→ **ACTIVITY**:
From the material beneath, pull every line with the word "saved".

++++ INPUT FOR THIS TASK

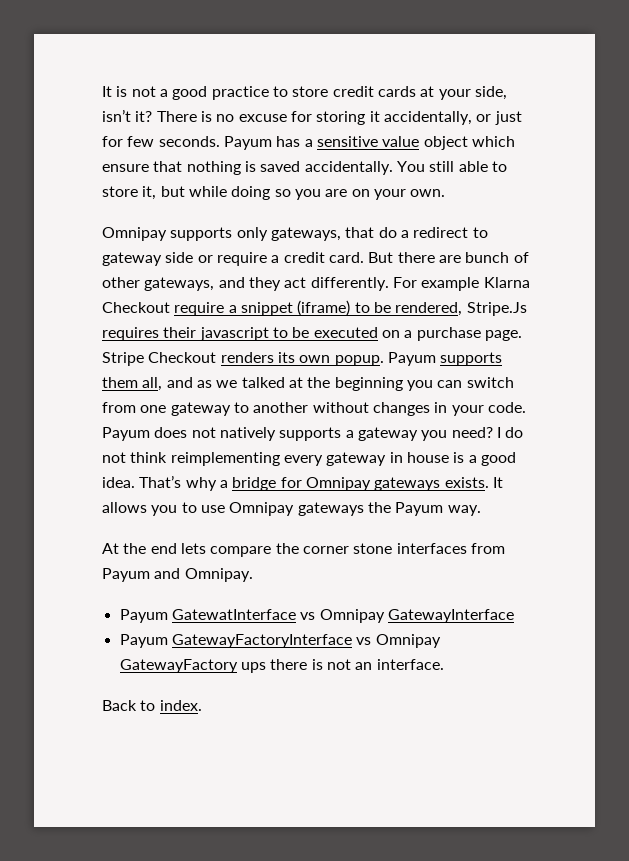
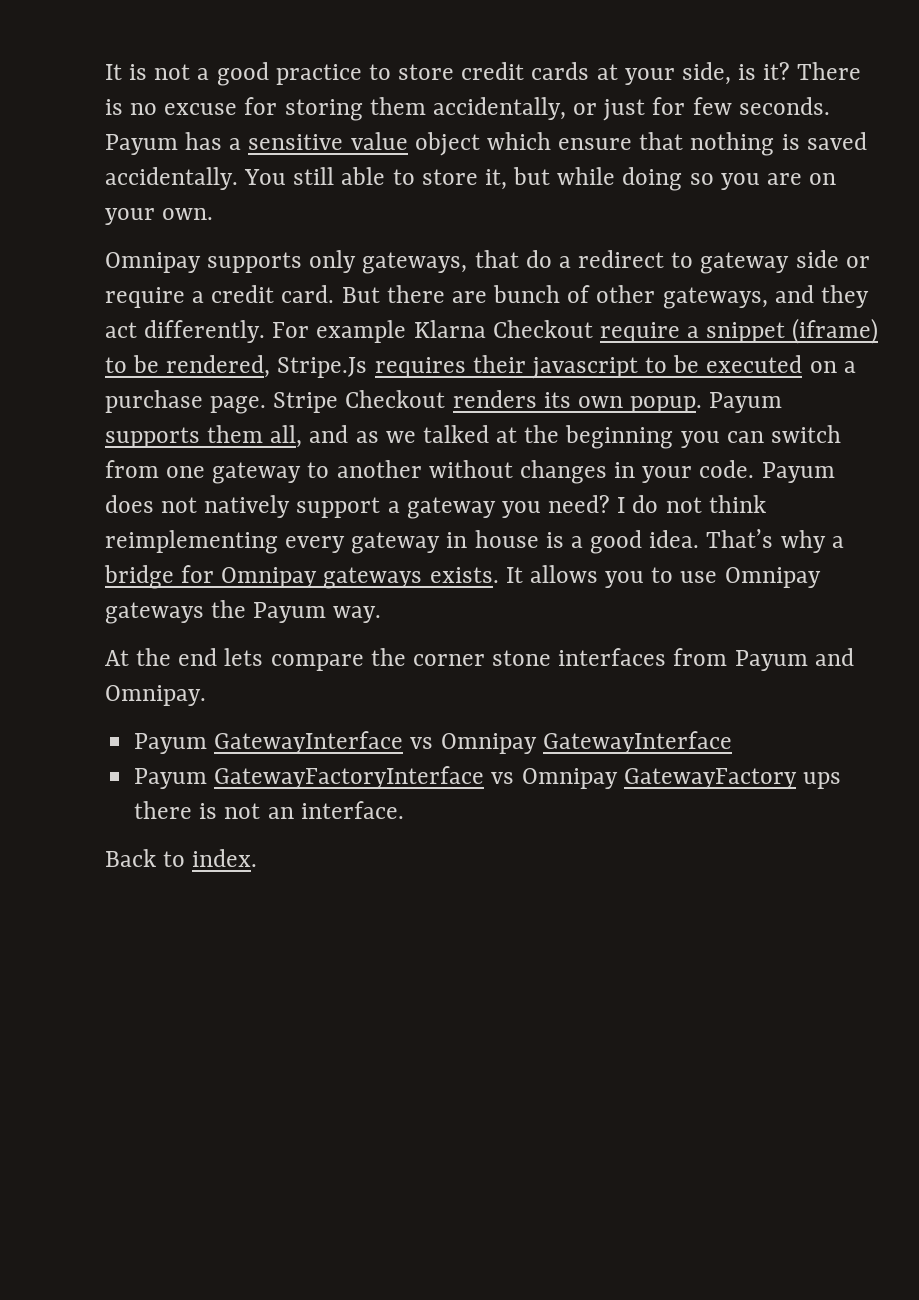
- It is not a good practice to store credit cards at your side, isn’t it?
+ It is not a good practice to store credit cards at your side, is it?
- There is no excuse for storing it accidentally, or just for few seconds.
+ There is no excuse for storing them accidentally, or just for few seconds.
- Payum does not natively supports a gateway you need?
+ Payum does not natively support a gateway you need?
- Payum GatewatInterface vs Omnipay GatewayInterface
+ Payum GatewayInterface vs Omnipay GatewayInterface

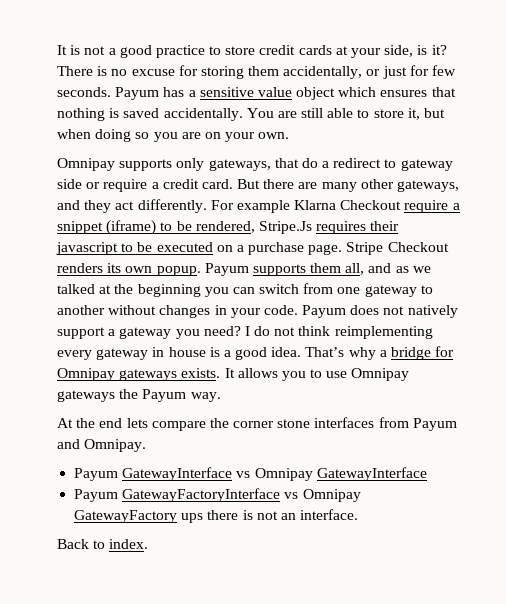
- Payum has a sensitive value object which ensure that nothing is saved accidentally.
+ Payum has a sensitive value object which ensures that nothing is saved accidentally.
- You still able to store it, but while doing so you are on your own.
+ You are still able to store it, but when doing so you are on your own.
- But there are bunch of other gateways, and they act differently.
+ But there are many other gateways, and they act differently.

++++++++

→ **YOUR SOLUTION**:
- Payum has a sensitive value object which ensure that nothing is saved accidentally.
+ Payum has a sensitive value object which ensures that nothing is saved accidentally.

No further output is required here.